TO DO:
Please reproduce all entries word for word and omit their pictures.

EXTRACTED RECORDS:
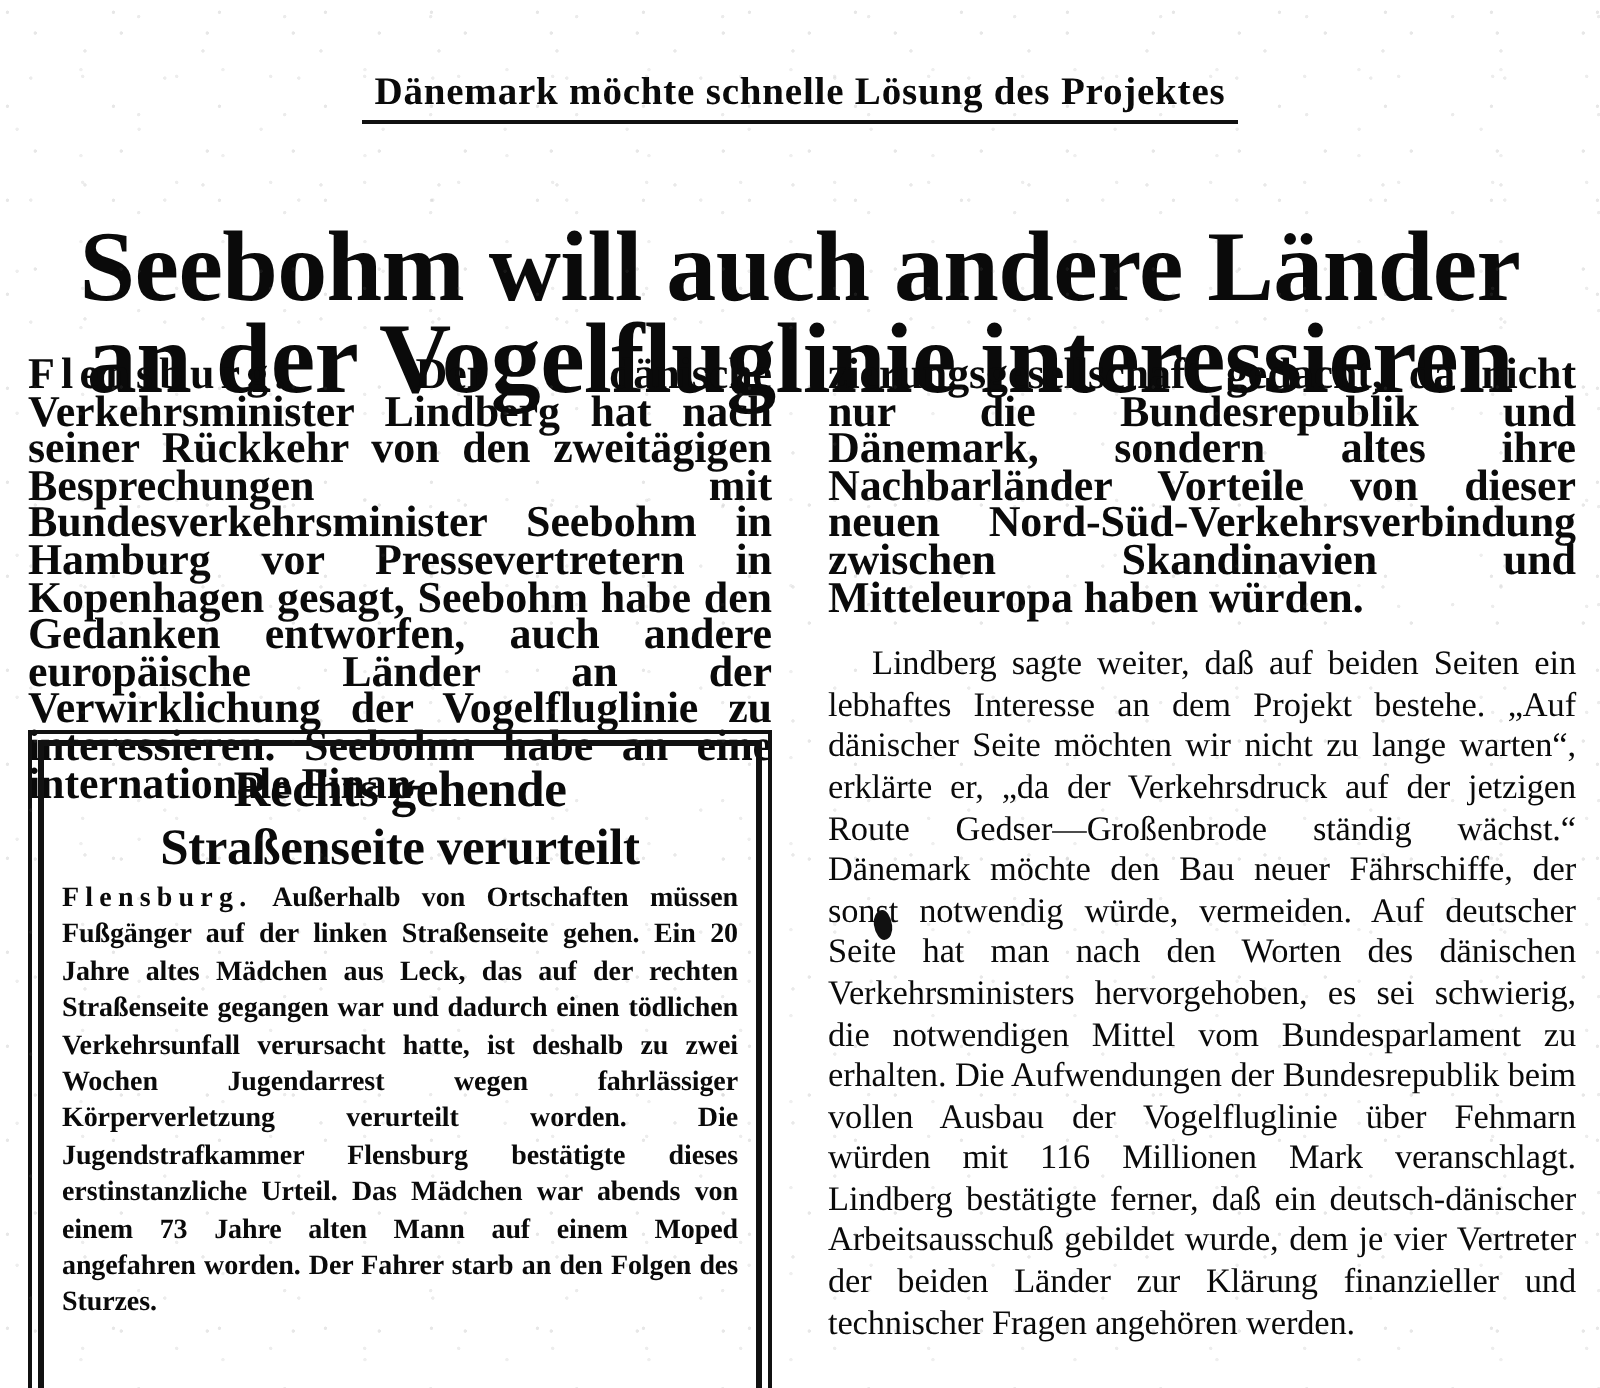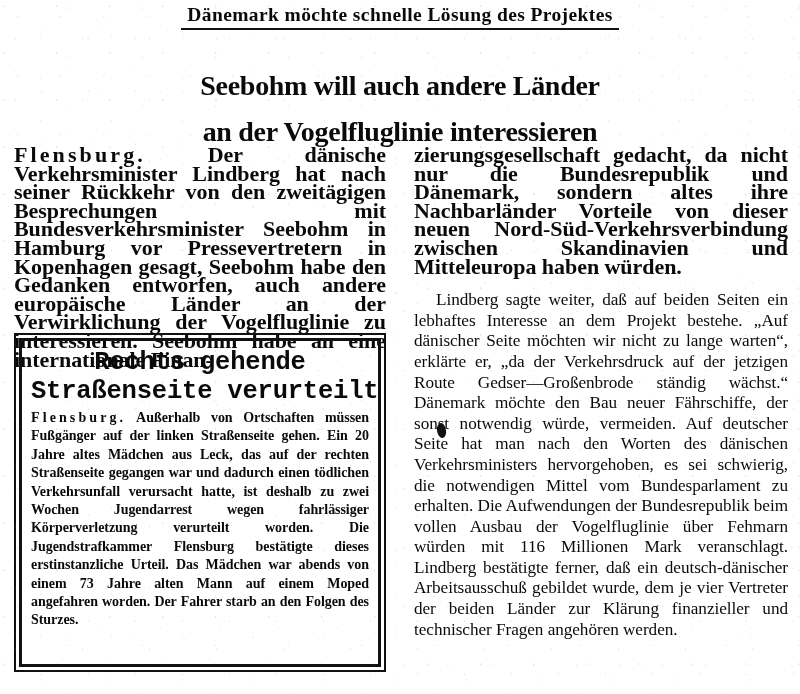"Dänemark möchte schnelle Lösung des" .page { margin-top: none -> 32px }
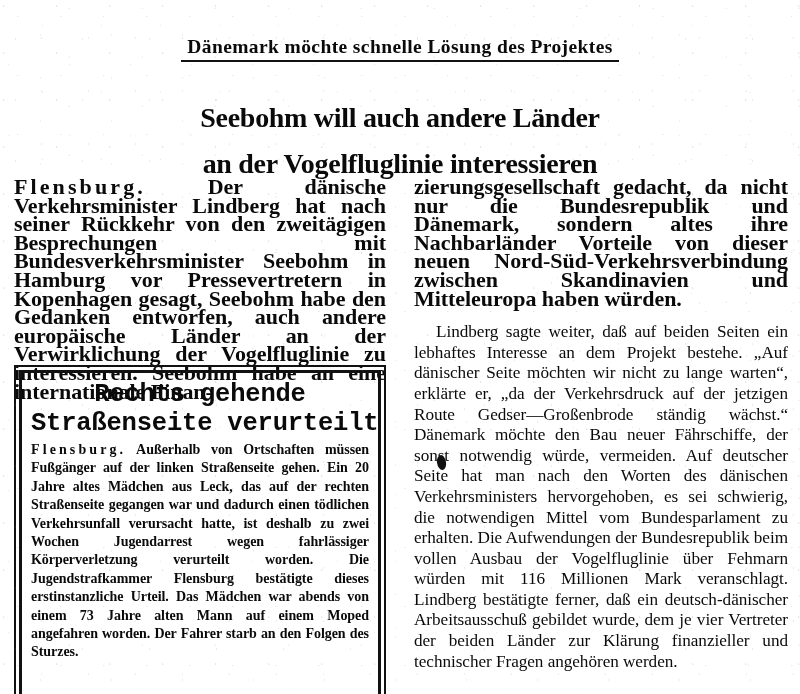"Seebohm will auch andere Länder" .headline { font-size: 28px -> 50px }
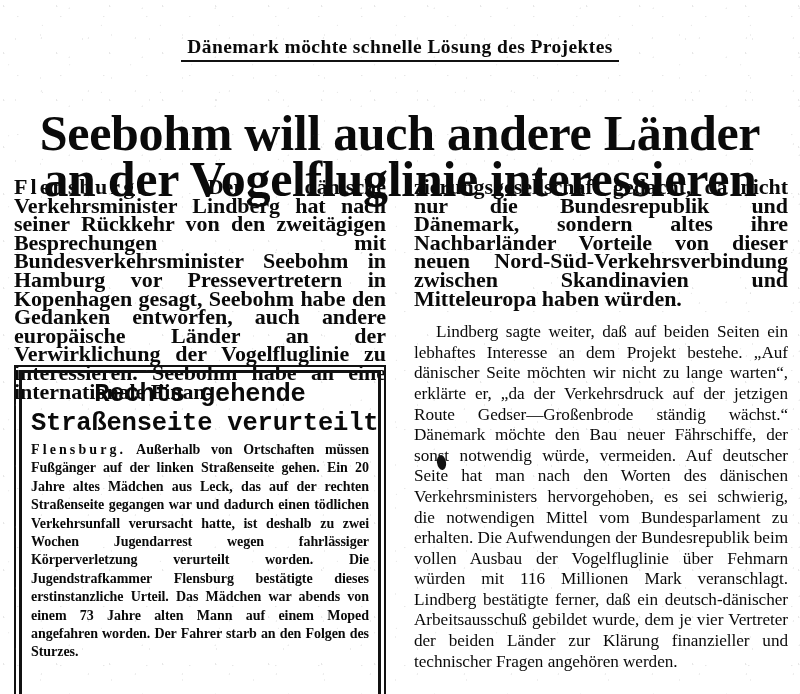"Rechts gehende" .box-headline .hl-line { font-family: Liberation Mono, monospace -> none }
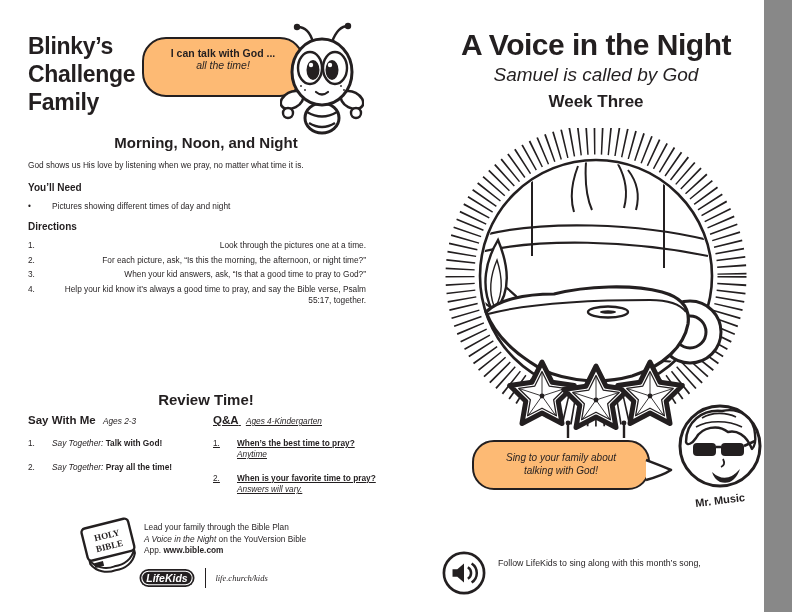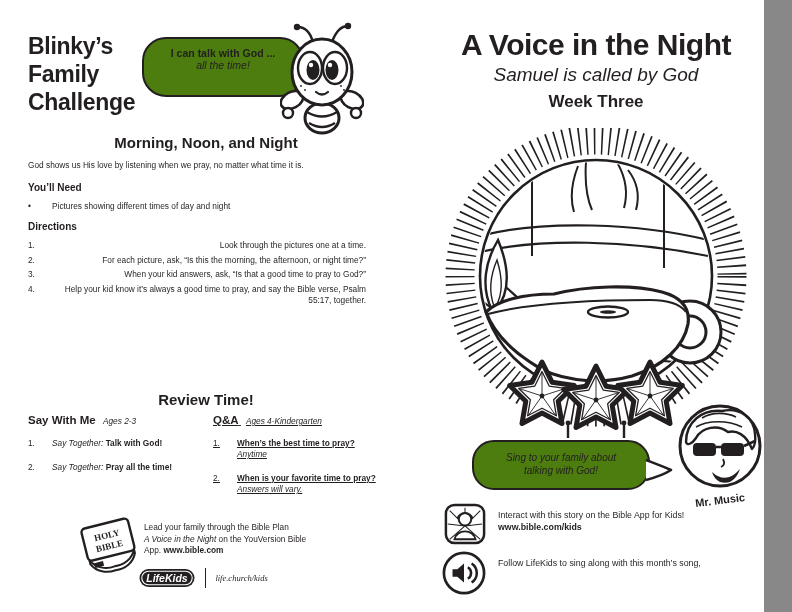"I can talk with God" .bubble { background: #4d7c0f -> #fdba74 }
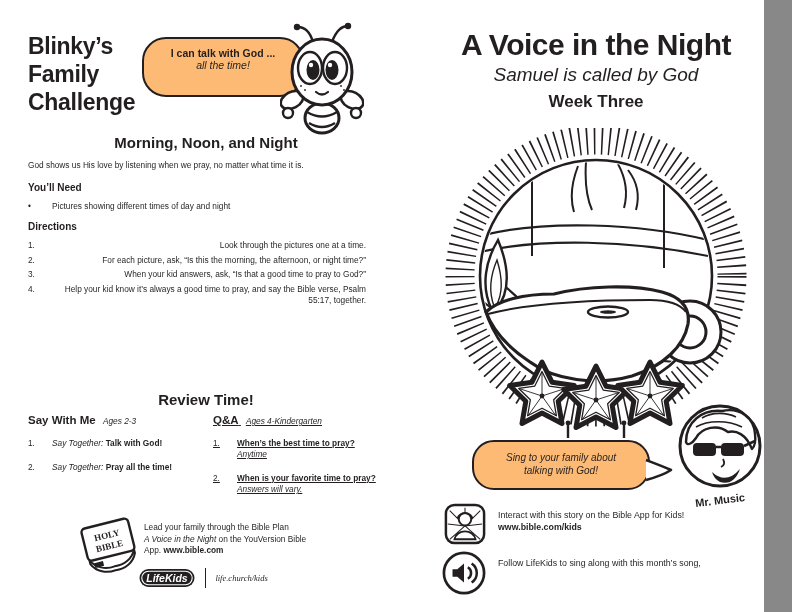"Family" div { order: before "Challenge" -> after "Challenge" }
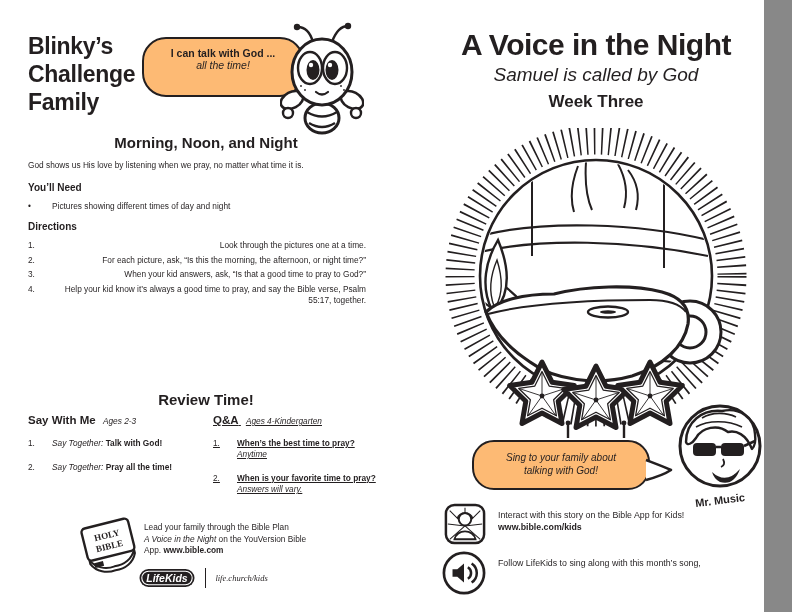"Interact with this story on" div.abs { html: <div> <svg> <rect></rect> <g> <path></path> </g> <circle></circle> <path></path> <path></path> </svg> <div> <div>Interact with this story on the Bible App for Kids!</div> <div>www.bible.com/kids</div> </div> </div> -> none }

WRITTEN RESPONSE:
"Dänemark möchte schnelle Lösung des" .page { margin-top: none -> 32px }
"Seebohm will auch andere Länder" .headline { font-size: 28px -> 50px }
"Rechts gehende" .box-headline .hl-line { font-family: Liberation Mono, monospace -> none }
"I can talk with God" .bubble { background: #4d7c0f -> #fdba74 }
"Family" div { order: before "Challenge" -> after "Challenge" }
"Interact with this story on" div.abs { html: <div> <svg> <rect></rect> <g> <path></path> </g> <circle></circle> <path></path> <path></path> </svg> <div> <div>Interact with this story on the Bible App for Kids!</div> <div>www.bible.com/kids</div> </div> </div> -> none }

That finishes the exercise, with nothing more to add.